The silence feels everlasting.

Until Mike speaks.

“I love you so much, Nance.”

His voice is trembling and airy. She can hear the upset in his throat and the telltale crunching noise of him chewing at his fingernails. A bad habit Mike’s had since he was a kid. Usually she’d reprimand him for it—she lets it slide this once. 

Mike continues, his voice muffled by, what Nancy only assumes to be, the fingertips in his mouth, “Thank you. I’m so—Fuck. I’m so sorry.”

His voice cracks and Nancy’s emotions threaten to spill over again. She can’t bear to listen to him croak out a sincere apology for something that doesn’t require even a fake one. 

She wishes she could scoop him into her arms like she would when they were younger. Stroke his hair and swear to him that everything is going to work out just fine. Nancy needs to protect him. She needs to see him in person. She needs to go home—not yet, but soon. She’ll drive there in the morning.

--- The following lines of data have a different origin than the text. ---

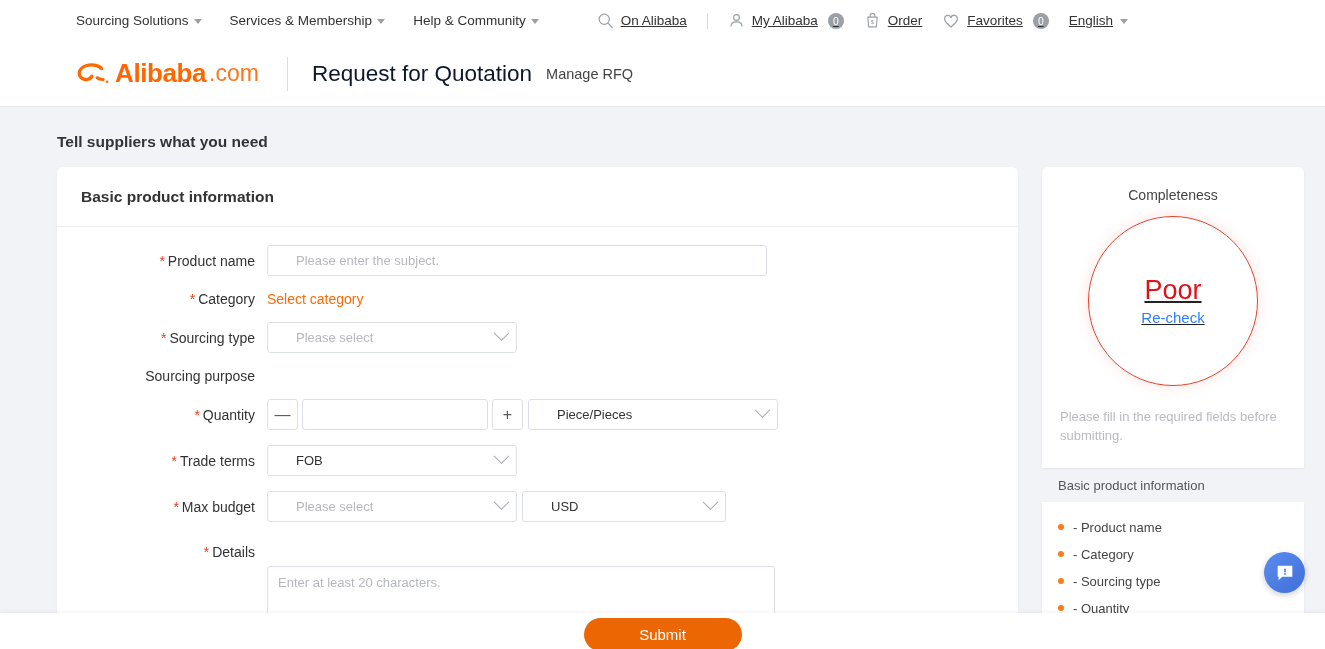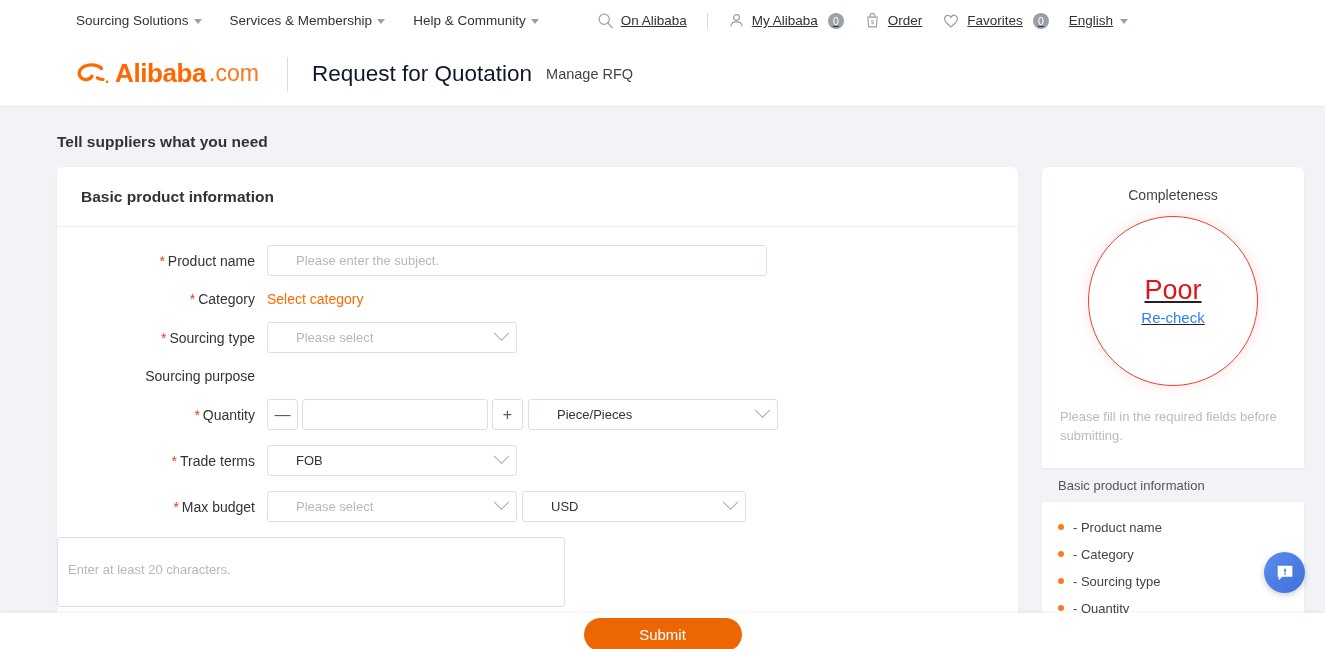"USD" .budget-cur { width: 224px -> 204px }
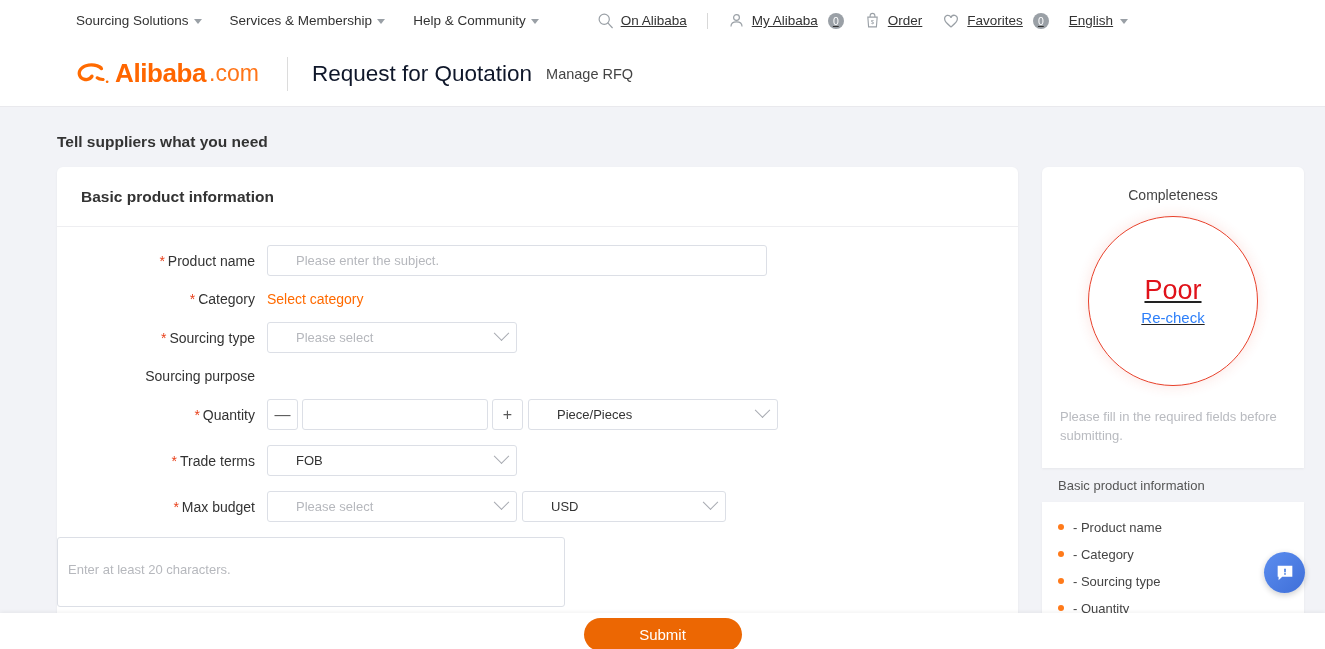"* Details" div.flabel { html: none -> <div> <span>*</span><span>Details</span> </div> }
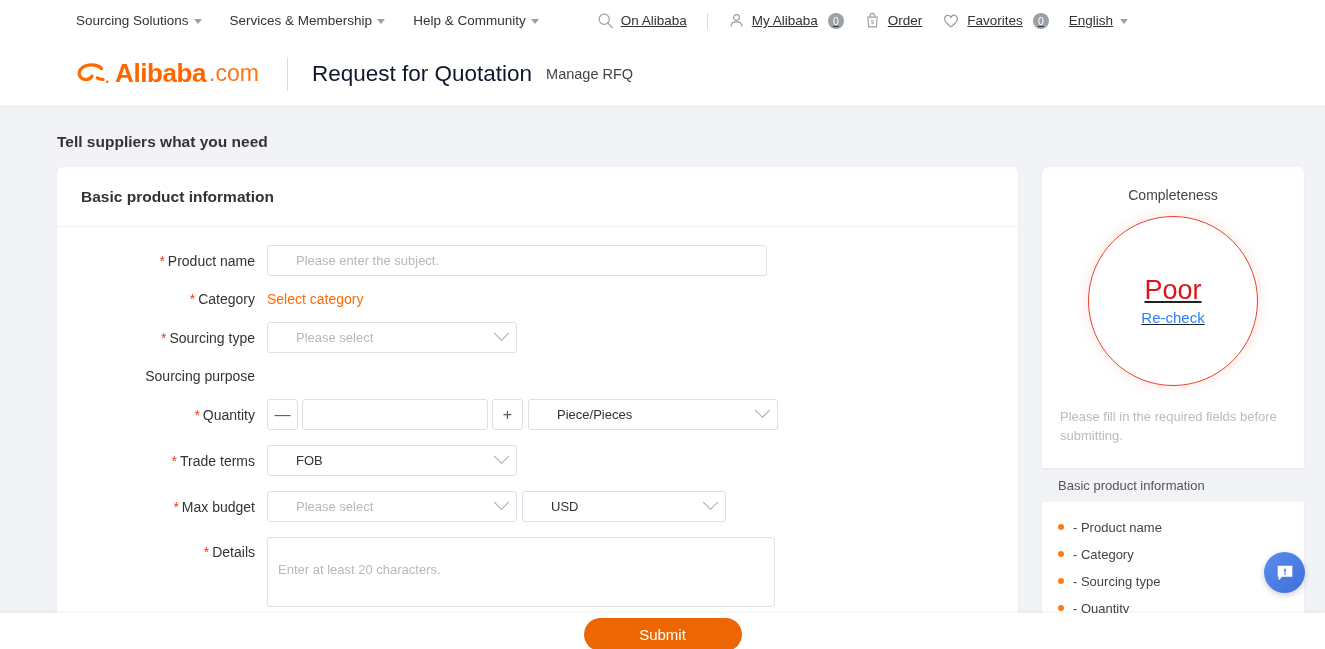"Enter at least 20 characters." .ta { margin-top: none -> 29px; padding: 24px 10px -> 8px 10px }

“Mike, please stop saying you’re sorry. You haven’t done anything wrong.”

“But—”

“No buts!” Nancy cuts him off before he can justify his apologies. She refuses to let him continue feeling like this is wrong. Like there’s something wrong with him. The thought drags her heart down to her gut. She sighs, “Listen. I’ve shot people—”

A bewildered laugh reverberates through the phone. Nancy huffs, amused as well, but bulldozes on. She has a point to make here.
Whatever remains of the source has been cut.